Had a few requests asking about how all this was put together so....
Starting with a minimal Ubuntu 18.04 server install...
apt-get install openbox lightdm
apt-get install plank
apt-get install zenity pcmanfm
apt-get install lxterminal
apt-get install rdesktop
apt-get install tightvnc
apt-get install novnc
add a file in /etc/lightdm/lightdm.conf.d containing:
configure user 'base'
login as user "base" right click and open a terminal.
Run `plank` then ctrl-c
(this creates the openbox and plank .config). Since this should be a jump box, users access to local machine should be minimized - the default setup gives the user access to a terminal session on the local machine. Edit the openbox menu.xml file to disable this - but also set the shell to /sbin/nogin to prevent access to the local system.
I was experimenting with user home directories on different paths (so I could have some mounted noexec, some with exec) but when I did this, the users not in /home were not able to login; pam-google-authenticator reported 'Failed to compute location of secret file for "$USER"'. Checking the .so file, the path does not appear to be hard-coded - I suspect it may have been different apparmor rules in play. The solution I chose was to ensure that home directories were within /home - by mounting the extra filesystem (with noexec) there.

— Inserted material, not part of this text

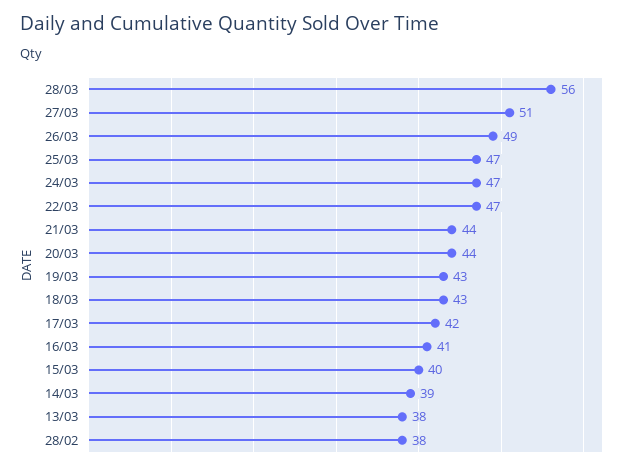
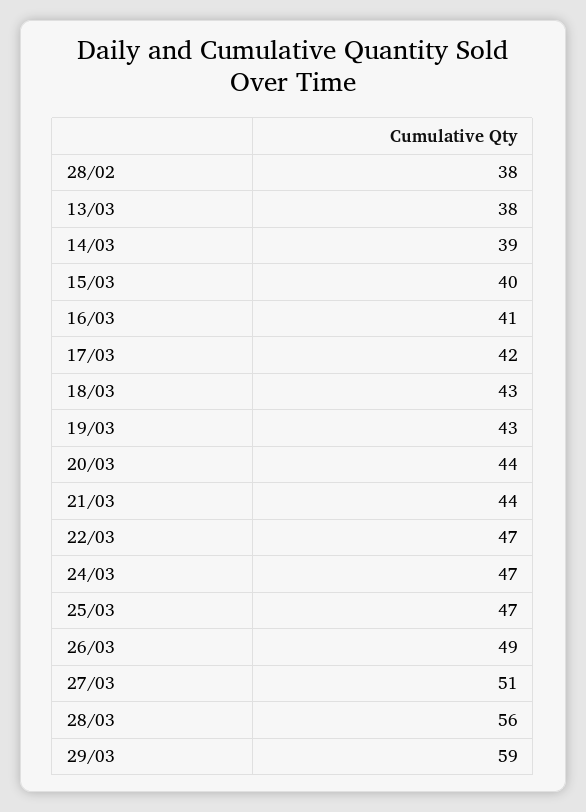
29/03: none -> 59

While you could use a conventional XDG launcher, this exposes a lot of functionality on the jump box. Using plank and the openbox menu (along with noexec & nologin) as the only means of starting programs reduces the attack surface massively.
One issue with the build I have in place at the moment is that pcmanfm will store user paswords if asked. I have a tidy up script running from cron which removes any files in the user's home directory which are not also present in /home/base but its still something of a concern. Firefox is started in incognito mode (using the settings in the plank launcher).